Statistics? Yes. Computer science? Obviously. But for undergraduates exploring data science, the most important concepts to learn are problem-solving, synthesis—correlating one dataset with another—and storytelling.
Those are the skills that will best help the next generation of data scientists take seemingly unrelated data from multiple sources and discover correlations to better understand how people, businesses and machines behave so they can solve important problems.
That was the principle behind two courses taught for the first time to undergraduates in Columbia’s “Introduction to Data Science” and San Jose State’s “Introduction to Big Data” in the fall of 2012.
At Columbia, “Introduction to Data Science” was taught by Rachel Schutt, a senior statistician at Google’s research division in New York. Schutt has a Ph.D. in statistics from Columbia, and first proposed the course as a seminar, featuring several guest speakers talking about their jobs in data science.

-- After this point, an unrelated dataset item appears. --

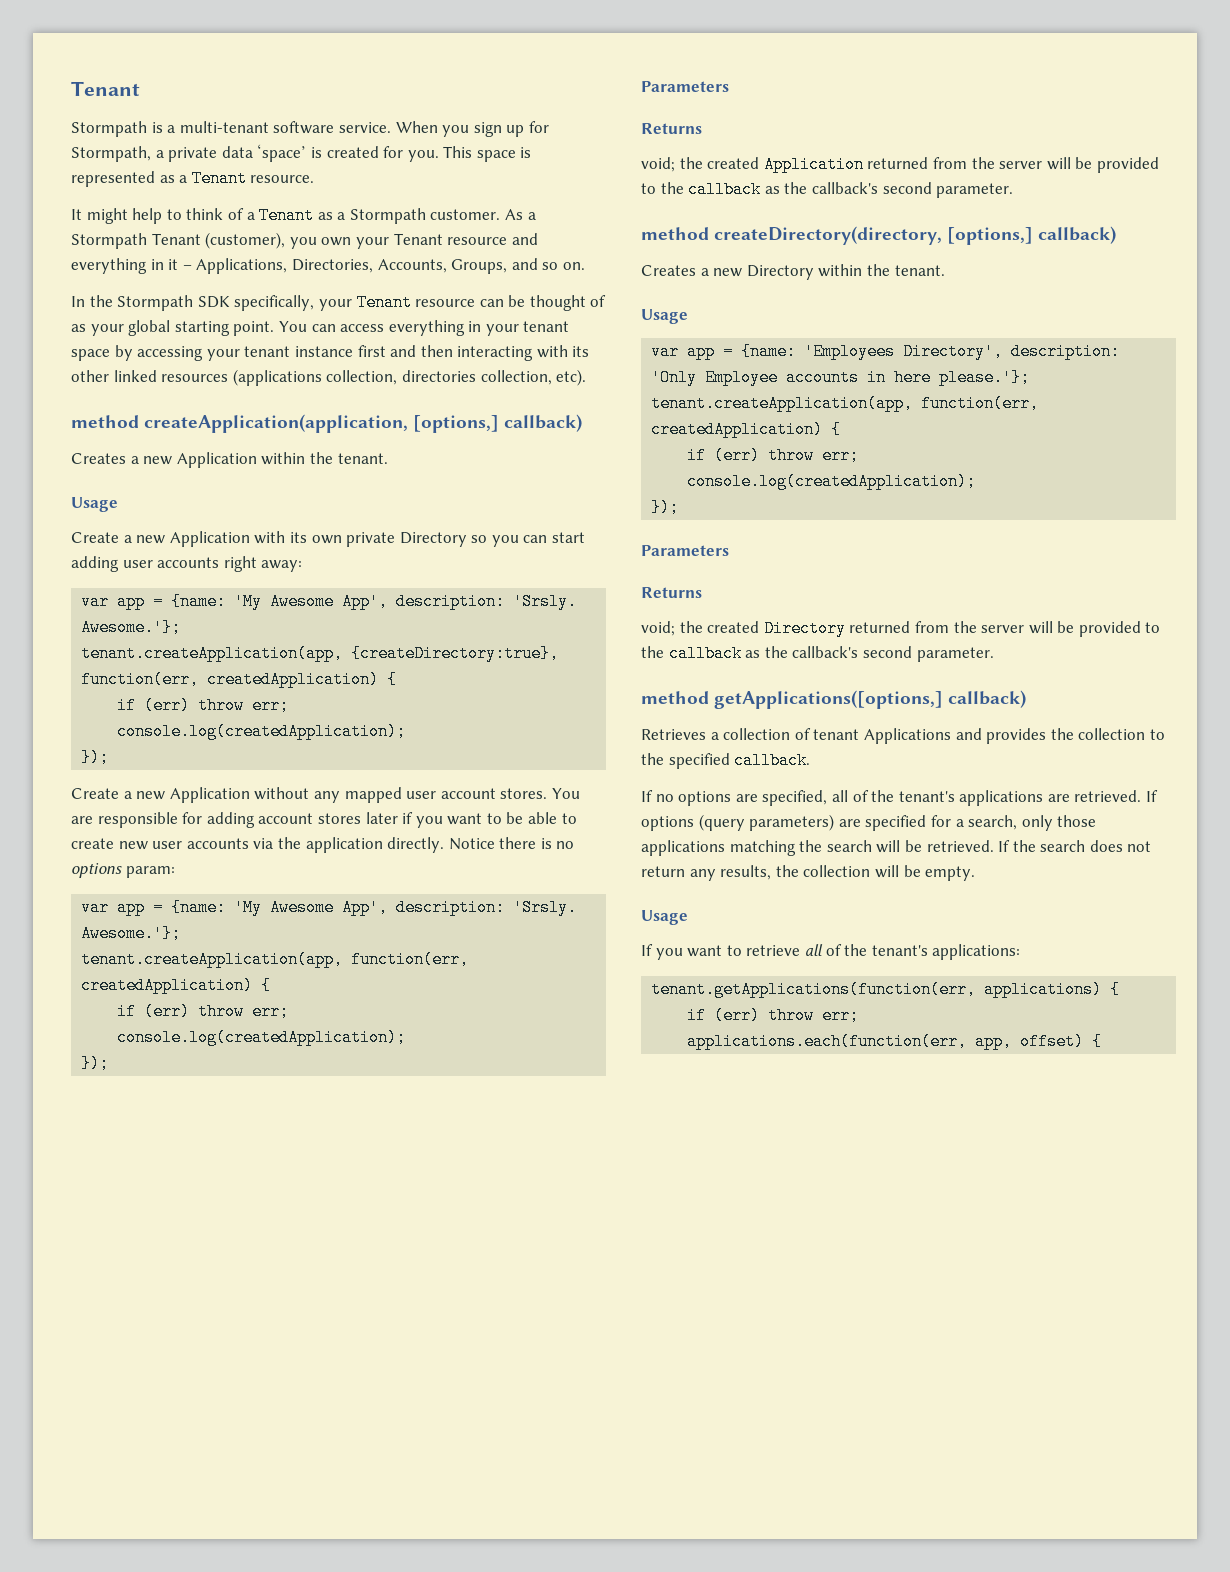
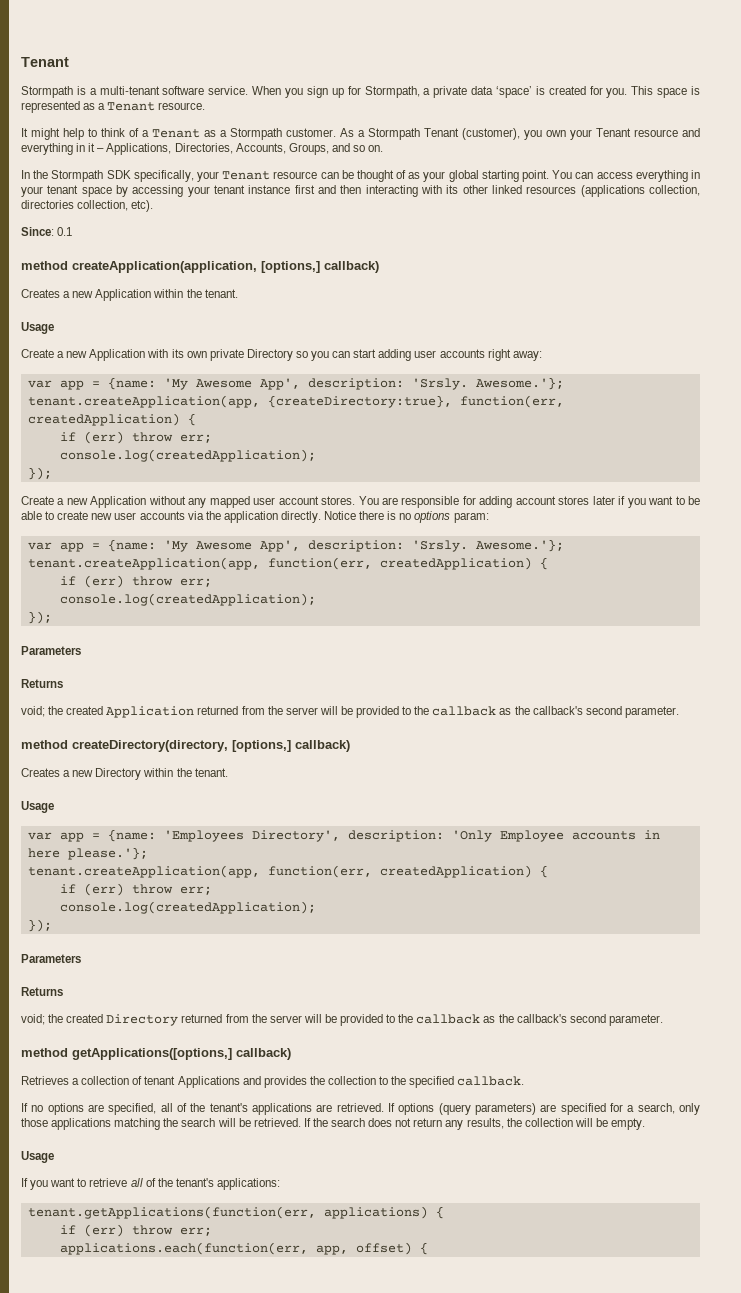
(587, 377) none -> [21,227,73,236] // Since: 0.1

That idea grew into a course in the statistics department that Schutt would teach and left her groping for textbooks and curriculum guidance. After buying 10 to 15 books on varied topics like machine learning and experimental design, she couldn’t find one that contained all the topics crucial for a class on data science.
“It took me a while to realize that the fact that there wasn’t a textbook meant that this was an innovative, new thing,” Schutt said. “It actually caused me a great deal of confusion and frustration before the class started.”

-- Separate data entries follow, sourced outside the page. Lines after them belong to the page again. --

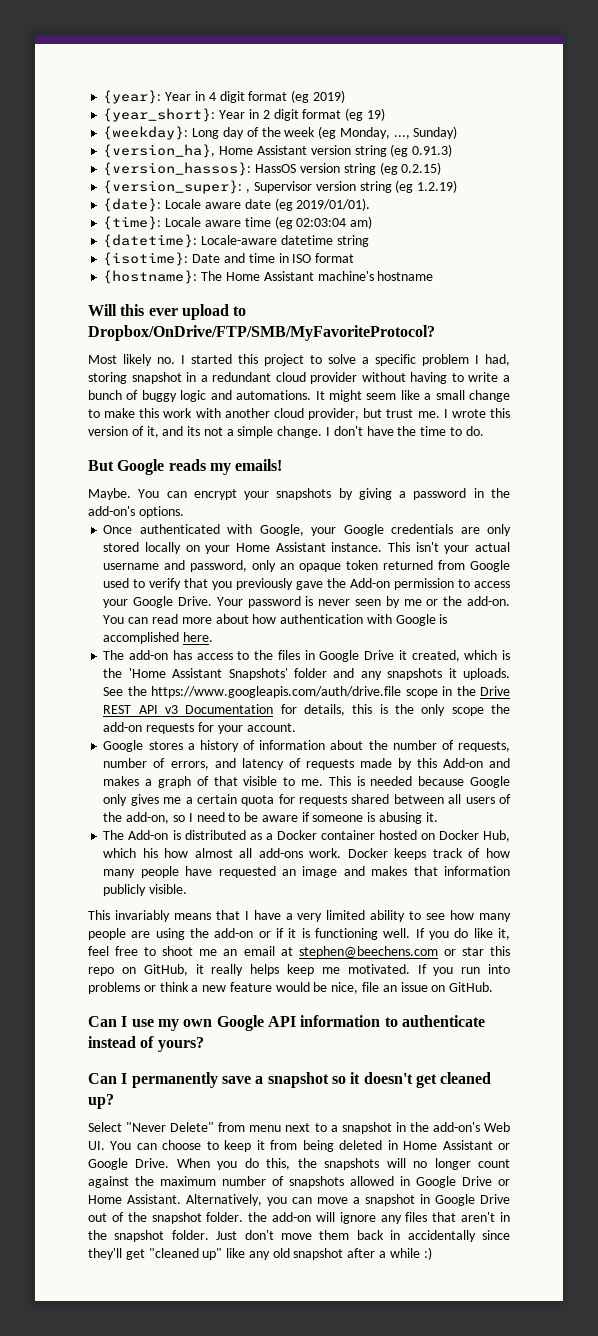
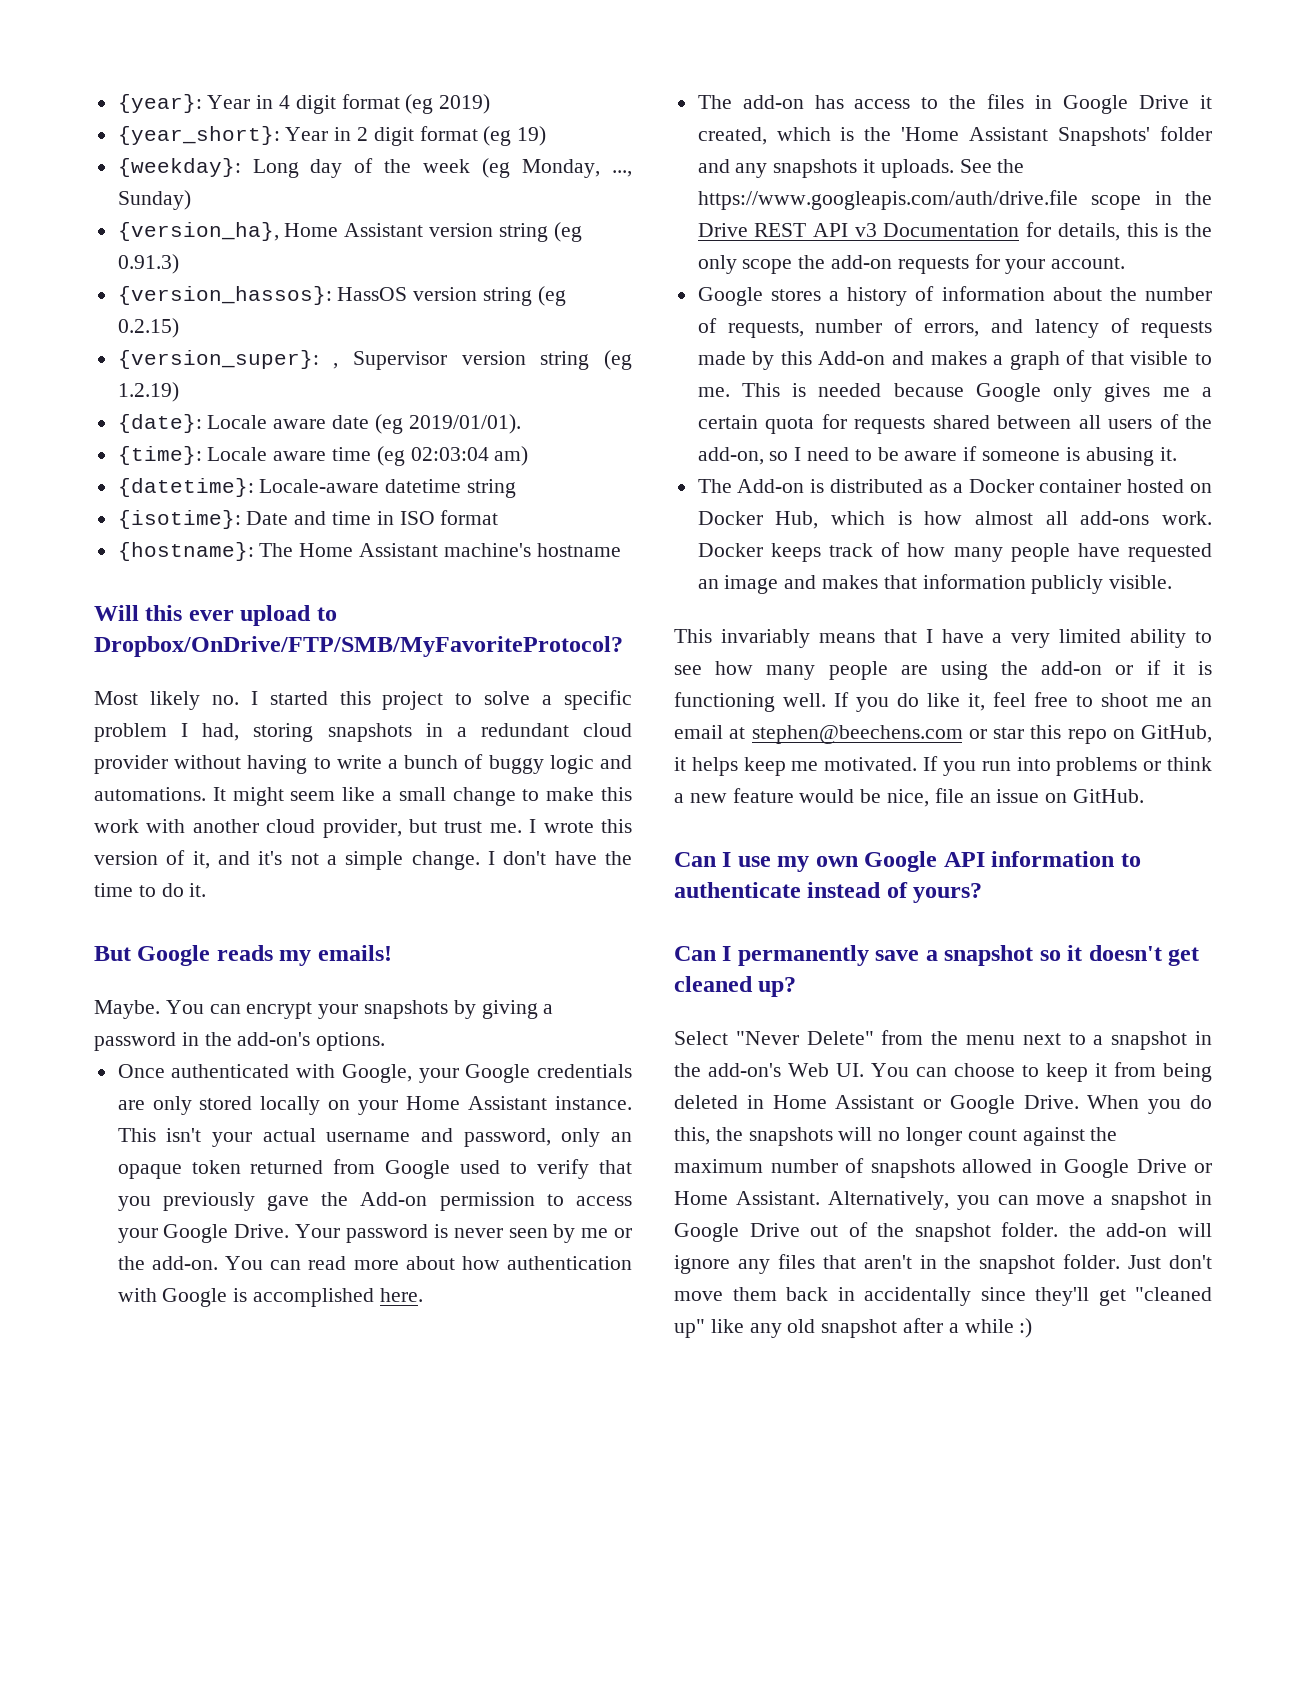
[131,372,182,384] snapshot -> [327,723,412,742] snapshots
[187,426,201,436] its -> [258,851,283,865] it's
[465,426,484,436] do. -> [161,883,207,897] do it.
[142,848,158,858] his -> [897,511,912,525] is
[211,964,244,976] really -> (686, 764) none
(246, 1127) none -> [931,1031,959,1045] the

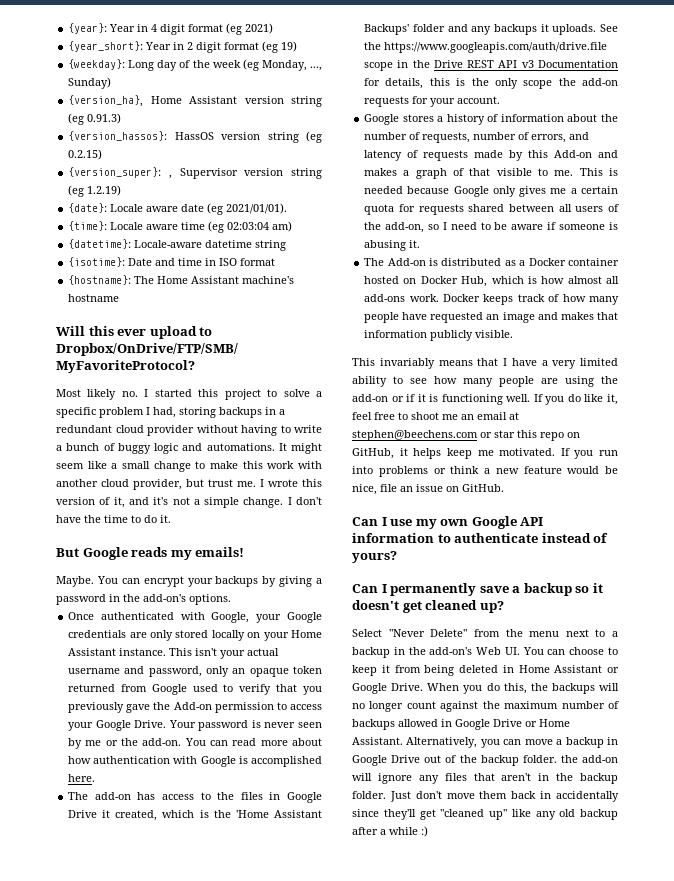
[439,94,491,114] 2019) -> [245,23,274,34] 2021)
[408,414,521,434] 2019/01/01). -> [226,203,288,214] 2021/01/01).
[327,723,412,742] snapshots -> [219,407,262,418] backups
[364,1000,449,1019] snapshots -> [215,576,259,587] backups
[1058,127,1151,146] Snapshots' -> [364,24,410,35] Backups'
[773,159,858,178] snapshots -> [493,24,537,35] backups
[944,945,1034,966] snapshot -> [523,583,572,596] backup
[1111,1031,1188,1050] snapshot -> [352,647,390,658] backup
[748,1127,833,1146] snapshots -> [551,683,595,694] backups
[870,1159,955,1178] snapshots -> [352,719,395,730] backups
[1111,1191,1188,1210] snapshot -> [565,737,604,748] backup
[914,1223,991,1242] snapshot -> [480,755,519,766] backup
[979,1255,1056,1274] snapshot -> [580,773,618,784] backup
[821,1319,898,1338] snapshot -> [580,809,618,820] backup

She ultimately scrapped the single textbook idea, instead relying on her own experience and conversations with colleagues at Google, professors at Columbia and the New York City data science community to guide the curriculum.
The topics she settled on, which she described as “threads to run through the entire course,” were: machine learning algorithms and modeling, data visualizations, computer coding and ethics, and data science “habits of mind.”

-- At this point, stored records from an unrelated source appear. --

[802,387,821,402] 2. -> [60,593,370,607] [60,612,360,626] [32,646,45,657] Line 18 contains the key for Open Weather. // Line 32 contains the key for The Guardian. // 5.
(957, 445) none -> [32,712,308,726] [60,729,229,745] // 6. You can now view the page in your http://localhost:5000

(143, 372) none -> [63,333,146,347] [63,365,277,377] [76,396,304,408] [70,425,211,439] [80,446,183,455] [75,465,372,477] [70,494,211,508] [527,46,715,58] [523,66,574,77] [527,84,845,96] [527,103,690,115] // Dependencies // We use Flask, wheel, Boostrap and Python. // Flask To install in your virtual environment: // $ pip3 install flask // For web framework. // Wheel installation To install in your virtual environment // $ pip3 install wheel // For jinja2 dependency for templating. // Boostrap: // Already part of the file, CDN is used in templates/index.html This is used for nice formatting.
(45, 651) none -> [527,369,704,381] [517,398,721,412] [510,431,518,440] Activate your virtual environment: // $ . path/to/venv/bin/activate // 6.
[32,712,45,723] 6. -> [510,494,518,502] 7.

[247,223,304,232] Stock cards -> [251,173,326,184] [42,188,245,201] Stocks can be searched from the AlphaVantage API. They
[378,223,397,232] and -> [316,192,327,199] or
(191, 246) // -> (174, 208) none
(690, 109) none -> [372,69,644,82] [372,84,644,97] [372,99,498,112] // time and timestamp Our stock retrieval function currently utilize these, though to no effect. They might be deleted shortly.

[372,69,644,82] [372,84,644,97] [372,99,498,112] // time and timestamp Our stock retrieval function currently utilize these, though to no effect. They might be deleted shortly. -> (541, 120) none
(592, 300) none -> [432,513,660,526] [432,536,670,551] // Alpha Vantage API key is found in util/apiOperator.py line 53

Teaching the Data Scientist Mindset at Columbia
Schutt said the habits of mind section was hard to define and difficult to teach; she viewed them as not only tips and tricks from professionals but also promoting a higher level of understanding of what the mindset required for a successful data scientist.
“These are things like creativity, knowing what to do when you don’t know what to do, and how to ask good questions,” Schutt said. “It’s not really a skill, and it’s hard to teach, but that’s actually something I found most interesting about trying to create a class like this, which is how do you teach those things that people say you can only learn on the job. It’s really about being a thinker, and being a curious person.”
These topics were reinforced in the coursework and by several guest speakers including from Google and other technology companies as well as other faculty members. As part of the course Schutt wrote a blog, both as a resource for students but also to document and reflect on the course as she was teaching. Like the class’s guest speakers, the blog has guest writers, including other data science professionals, professors and students from the class.
The class involved several technical and practical topics. Schutt said she taught students how to run statistical algorithms on massive datasets across multiple machines and the problems that arise in that process, which are still being figured out in the market. She covered how to create compelling data visualizations, something she struggles with herself and said there aren’t nearly enough classes on.
She spent a lot of time on ethics, discussing the ethical pitfalls of building consumer-facing products where decisions are made by machines using metrics that might not understand the whole picture. Products in health care, mortgage banking or credit scores can affect a person’s whole life, so a lot of thought needs to enter into automated processes.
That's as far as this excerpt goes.